[Instructions to follow]:
I'd like the full listing transcribed exactly, with no images included.

[Data to process]:
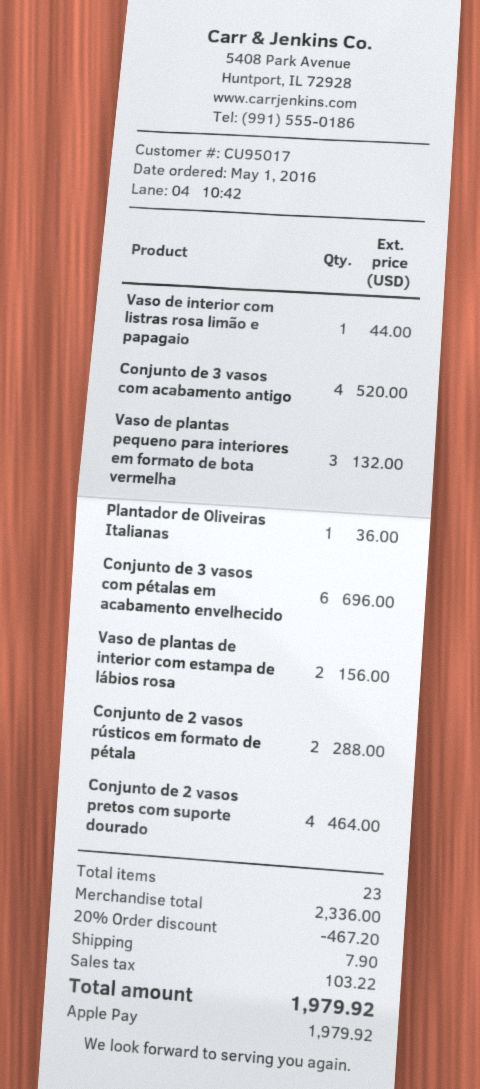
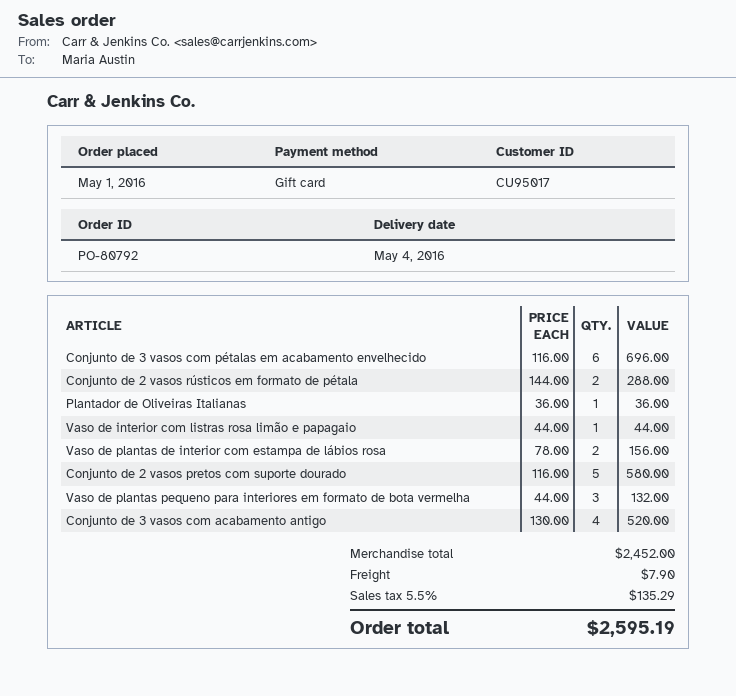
payment method: Apple Pay -> gift card
Conjunto de 2 vasos pretos com suporte dourado: 4 for 464.00 -> 5 for 580.00
subtotal: 2336.00 -> 2452.00
discount: 20% = 467.20 -> none
tax: 103.22 -> 135.29
total: 1979.92 -> 2595.19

[Answer space]:
payment method: Apple Pay -> gift card
Conjunto de 2 vasos pretos com suporte dourado: 4 for 464.00 -> 5 for 580.00
subtotal: 2336.00 -> 2452.00
discount: 20% = 467.20 -> none
tax: 103.22 -> 135.29
total: 1979.92 -> 2595.19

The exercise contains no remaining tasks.